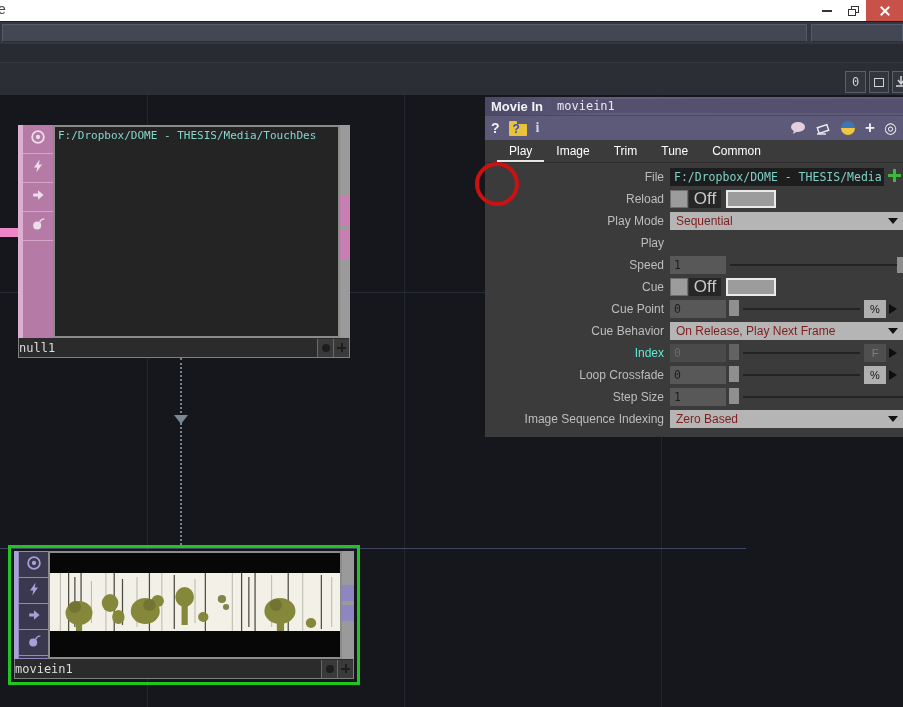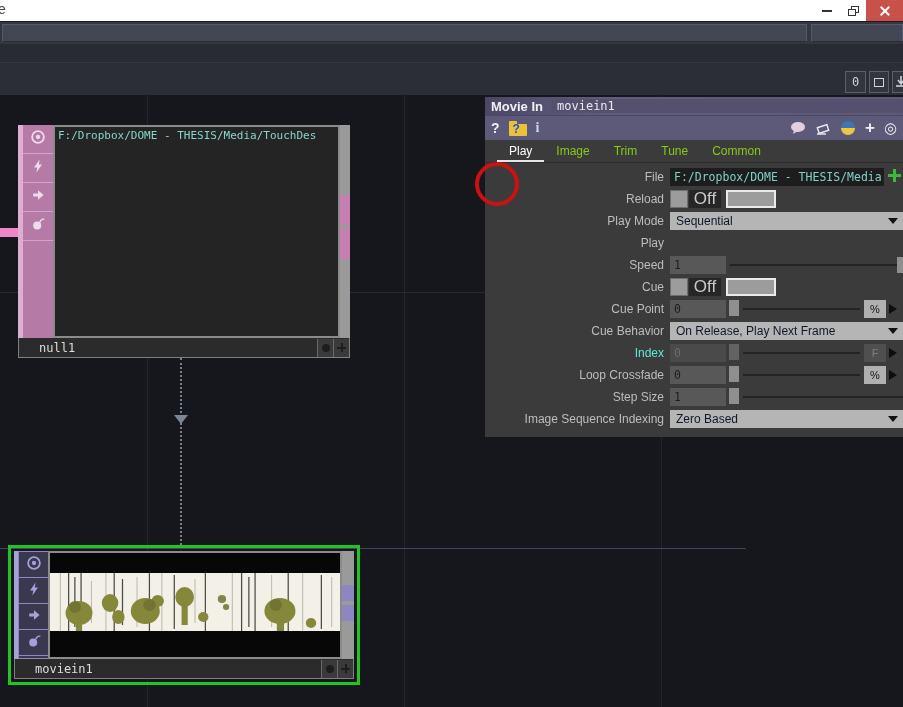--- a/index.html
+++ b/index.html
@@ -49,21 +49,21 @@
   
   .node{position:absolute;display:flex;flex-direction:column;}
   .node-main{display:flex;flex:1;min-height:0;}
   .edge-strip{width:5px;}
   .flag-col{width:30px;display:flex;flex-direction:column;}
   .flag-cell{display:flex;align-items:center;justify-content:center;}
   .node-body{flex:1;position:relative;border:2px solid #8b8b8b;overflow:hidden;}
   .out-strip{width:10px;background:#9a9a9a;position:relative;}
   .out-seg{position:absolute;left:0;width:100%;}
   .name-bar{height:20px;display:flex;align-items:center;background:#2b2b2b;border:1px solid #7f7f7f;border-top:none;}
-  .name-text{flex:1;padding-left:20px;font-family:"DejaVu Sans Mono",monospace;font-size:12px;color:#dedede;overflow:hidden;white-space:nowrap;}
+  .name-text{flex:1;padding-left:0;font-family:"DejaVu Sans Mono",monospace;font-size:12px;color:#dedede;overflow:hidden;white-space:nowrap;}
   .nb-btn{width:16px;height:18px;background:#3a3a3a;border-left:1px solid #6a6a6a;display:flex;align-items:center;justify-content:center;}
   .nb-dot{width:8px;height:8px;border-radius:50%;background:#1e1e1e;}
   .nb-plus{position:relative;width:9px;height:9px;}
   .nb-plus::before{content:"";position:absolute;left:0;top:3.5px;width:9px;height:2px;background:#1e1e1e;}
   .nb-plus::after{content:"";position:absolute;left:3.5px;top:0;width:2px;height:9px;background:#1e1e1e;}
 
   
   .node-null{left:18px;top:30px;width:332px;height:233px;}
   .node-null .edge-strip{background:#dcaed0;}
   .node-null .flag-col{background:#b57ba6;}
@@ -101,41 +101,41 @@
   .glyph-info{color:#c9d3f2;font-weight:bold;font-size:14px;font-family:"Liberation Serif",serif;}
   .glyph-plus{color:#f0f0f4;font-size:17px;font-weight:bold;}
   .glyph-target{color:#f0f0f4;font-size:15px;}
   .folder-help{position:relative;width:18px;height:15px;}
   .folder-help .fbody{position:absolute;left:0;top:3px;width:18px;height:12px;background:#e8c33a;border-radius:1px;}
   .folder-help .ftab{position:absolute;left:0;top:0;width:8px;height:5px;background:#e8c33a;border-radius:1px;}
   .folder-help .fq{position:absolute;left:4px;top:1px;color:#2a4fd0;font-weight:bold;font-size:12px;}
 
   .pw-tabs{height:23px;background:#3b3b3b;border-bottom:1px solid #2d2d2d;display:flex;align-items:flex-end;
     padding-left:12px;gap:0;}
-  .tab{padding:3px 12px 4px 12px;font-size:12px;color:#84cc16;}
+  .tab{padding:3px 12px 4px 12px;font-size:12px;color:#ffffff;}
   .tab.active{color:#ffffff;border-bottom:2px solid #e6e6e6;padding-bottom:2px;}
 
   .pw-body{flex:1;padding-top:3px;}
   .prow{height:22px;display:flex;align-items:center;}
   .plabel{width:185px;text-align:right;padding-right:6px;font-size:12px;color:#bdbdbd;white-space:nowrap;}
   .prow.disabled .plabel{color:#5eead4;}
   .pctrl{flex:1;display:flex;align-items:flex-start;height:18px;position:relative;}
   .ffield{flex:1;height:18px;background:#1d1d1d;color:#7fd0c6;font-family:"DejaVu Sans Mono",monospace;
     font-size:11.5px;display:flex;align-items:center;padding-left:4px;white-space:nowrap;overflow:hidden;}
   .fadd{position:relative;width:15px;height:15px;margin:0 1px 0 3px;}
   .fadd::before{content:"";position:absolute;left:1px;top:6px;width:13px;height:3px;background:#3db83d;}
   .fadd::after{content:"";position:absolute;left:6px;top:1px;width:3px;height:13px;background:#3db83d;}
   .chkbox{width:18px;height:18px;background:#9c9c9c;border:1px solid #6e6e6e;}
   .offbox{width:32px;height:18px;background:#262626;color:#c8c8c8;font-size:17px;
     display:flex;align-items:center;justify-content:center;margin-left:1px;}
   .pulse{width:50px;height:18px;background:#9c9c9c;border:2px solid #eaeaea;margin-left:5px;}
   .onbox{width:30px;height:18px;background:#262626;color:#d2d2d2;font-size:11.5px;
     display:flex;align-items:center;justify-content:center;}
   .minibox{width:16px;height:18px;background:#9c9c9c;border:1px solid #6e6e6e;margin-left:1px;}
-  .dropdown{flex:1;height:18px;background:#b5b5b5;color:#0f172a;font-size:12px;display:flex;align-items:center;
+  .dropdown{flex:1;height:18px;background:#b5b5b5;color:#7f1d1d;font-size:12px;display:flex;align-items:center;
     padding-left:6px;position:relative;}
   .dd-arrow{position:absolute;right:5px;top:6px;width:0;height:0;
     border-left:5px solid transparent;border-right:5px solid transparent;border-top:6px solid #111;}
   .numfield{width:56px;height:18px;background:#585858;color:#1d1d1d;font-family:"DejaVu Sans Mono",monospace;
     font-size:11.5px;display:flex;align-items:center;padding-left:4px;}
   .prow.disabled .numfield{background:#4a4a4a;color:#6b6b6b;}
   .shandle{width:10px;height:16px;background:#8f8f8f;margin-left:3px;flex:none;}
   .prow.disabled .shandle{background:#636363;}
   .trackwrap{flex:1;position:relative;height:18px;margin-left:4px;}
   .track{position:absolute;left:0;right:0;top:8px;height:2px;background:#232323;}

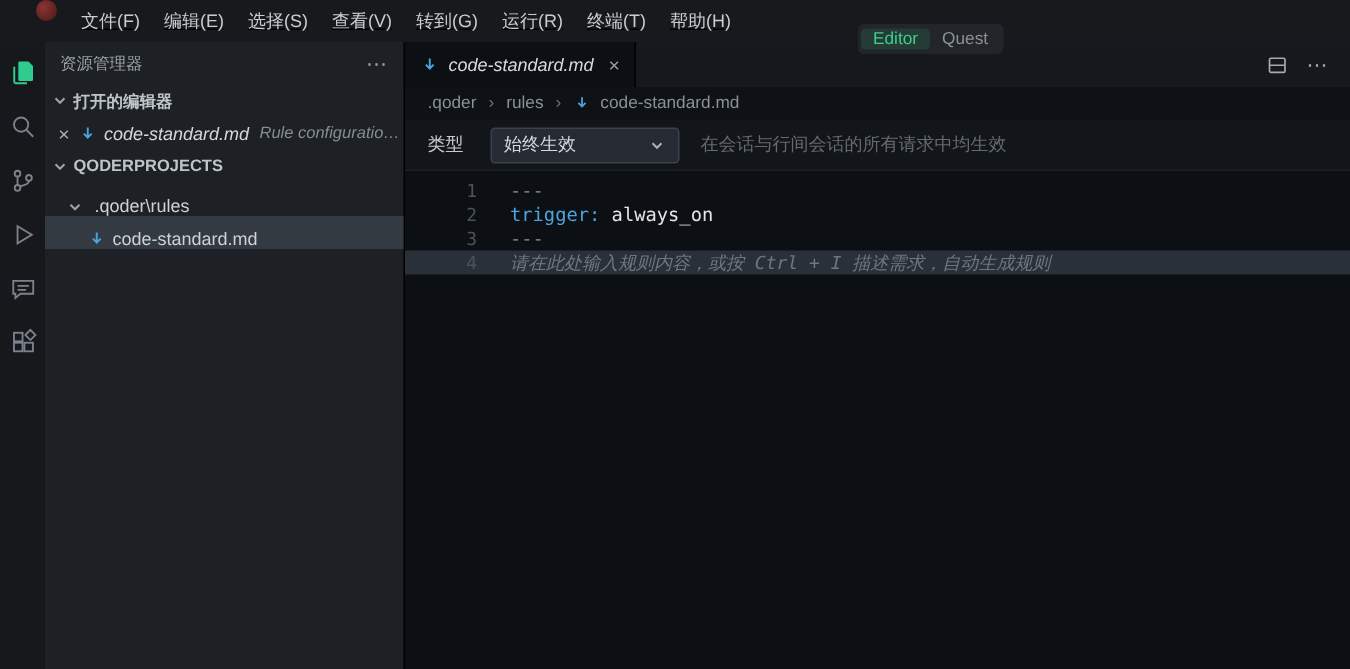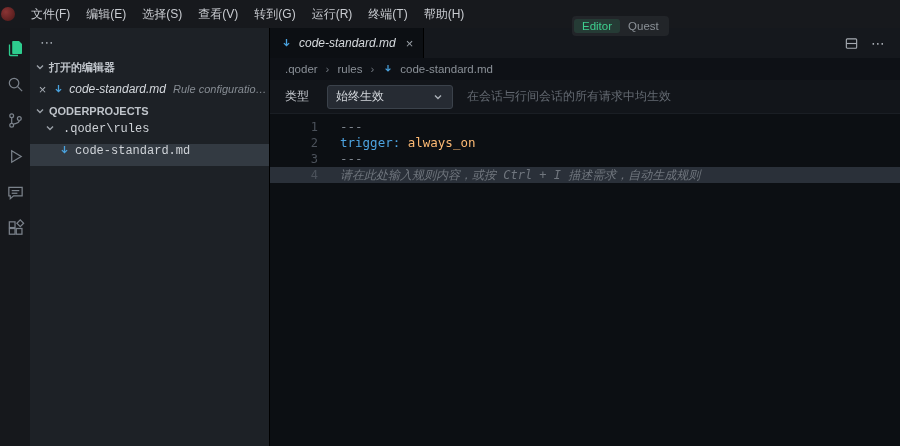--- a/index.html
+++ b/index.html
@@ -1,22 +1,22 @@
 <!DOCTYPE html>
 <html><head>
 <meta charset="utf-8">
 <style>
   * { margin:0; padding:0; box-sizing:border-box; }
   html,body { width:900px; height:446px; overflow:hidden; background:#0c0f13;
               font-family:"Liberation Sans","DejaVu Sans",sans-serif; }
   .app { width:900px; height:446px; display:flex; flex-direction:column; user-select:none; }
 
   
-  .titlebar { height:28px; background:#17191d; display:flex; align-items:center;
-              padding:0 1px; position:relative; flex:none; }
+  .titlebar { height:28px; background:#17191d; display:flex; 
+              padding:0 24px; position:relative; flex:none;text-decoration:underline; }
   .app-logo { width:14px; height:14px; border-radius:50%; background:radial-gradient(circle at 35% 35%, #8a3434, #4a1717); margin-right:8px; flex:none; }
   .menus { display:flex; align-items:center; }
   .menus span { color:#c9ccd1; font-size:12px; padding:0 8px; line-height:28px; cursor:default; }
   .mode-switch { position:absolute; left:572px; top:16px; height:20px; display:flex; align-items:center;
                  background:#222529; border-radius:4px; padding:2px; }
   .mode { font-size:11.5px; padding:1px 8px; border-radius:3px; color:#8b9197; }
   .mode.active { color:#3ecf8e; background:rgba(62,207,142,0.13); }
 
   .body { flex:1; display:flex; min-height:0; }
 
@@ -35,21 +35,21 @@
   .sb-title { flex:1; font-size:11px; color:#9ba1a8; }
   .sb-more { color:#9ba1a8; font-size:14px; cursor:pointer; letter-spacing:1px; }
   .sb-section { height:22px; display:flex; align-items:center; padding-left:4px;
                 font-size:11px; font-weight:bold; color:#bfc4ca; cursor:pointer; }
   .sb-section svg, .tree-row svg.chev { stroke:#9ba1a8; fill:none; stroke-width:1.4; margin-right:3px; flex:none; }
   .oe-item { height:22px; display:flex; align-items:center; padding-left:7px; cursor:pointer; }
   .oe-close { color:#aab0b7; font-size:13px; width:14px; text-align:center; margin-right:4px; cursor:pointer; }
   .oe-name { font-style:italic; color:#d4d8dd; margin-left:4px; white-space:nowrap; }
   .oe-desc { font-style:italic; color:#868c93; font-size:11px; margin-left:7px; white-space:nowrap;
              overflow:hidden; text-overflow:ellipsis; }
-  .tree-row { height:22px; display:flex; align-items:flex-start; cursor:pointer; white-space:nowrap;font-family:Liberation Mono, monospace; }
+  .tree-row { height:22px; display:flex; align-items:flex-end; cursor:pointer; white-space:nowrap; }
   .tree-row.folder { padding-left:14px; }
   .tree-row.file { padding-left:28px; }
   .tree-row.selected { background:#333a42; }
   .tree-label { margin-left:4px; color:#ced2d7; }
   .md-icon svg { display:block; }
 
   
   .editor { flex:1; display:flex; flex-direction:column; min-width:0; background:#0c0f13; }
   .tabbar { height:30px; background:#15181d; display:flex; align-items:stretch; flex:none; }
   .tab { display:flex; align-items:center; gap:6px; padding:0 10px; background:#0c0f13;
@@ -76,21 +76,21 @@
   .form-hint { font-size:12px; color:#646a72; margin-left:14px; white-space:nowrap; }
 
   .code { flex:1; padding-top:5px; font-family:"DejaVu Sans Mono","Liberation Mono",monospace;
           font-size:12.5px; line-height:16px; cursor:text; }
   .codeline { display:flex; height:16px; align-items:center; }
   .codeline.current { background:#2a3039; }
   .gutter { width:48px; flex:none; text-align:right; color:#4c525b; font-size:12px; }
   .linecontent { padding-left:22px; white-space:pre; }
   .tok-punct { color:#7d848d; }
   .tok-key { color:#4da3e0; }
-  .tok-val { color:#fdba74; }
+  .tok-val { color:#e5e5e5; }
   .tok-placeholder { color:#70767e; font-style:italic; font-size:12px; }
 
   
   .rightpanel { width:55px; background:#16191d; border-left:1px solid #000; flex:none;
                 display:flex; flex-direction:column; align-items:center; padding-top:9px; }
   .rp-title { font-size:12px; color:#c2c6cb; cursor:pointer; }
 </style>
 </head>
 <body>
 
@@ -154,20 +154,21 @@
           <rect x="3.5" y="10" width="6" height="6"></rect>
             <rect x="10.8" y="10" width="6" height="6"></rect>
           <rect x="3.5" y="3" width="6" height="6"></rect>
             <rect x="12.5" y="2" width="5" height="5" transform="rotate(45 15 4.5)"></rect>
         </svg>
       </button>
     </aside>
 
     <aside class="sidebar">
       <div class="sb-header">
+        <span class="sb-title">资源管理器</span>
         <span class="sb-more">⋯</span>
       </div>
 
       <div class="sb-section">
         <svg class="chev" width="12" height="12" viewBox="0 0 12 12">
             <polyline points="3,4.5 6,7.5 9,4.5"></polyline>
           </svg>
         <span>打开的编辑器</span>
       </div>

▶ _AIM OF THE TASK_
Using the data above, reproduce exactly the lines from the line that contains "width:14px; height:14px; border-radius:50%;" through the line that contains "color:#c9ccd1; font-size:12px; padding:0", including both.

▶ _EXPECTED OUTPUT_
   .app-logo { width:14px; height:14px; border-radius:50%; background:radial-gradient(circle at 35% 35%, #8a3434, #4a1717); margin-right:8px; flex:none; }
   .menus { display:flex; align-items:center; }
   .menus span { color:#c9ccd1; font-size:12px; padding:0 8px; line-height:28px; cursor:default; }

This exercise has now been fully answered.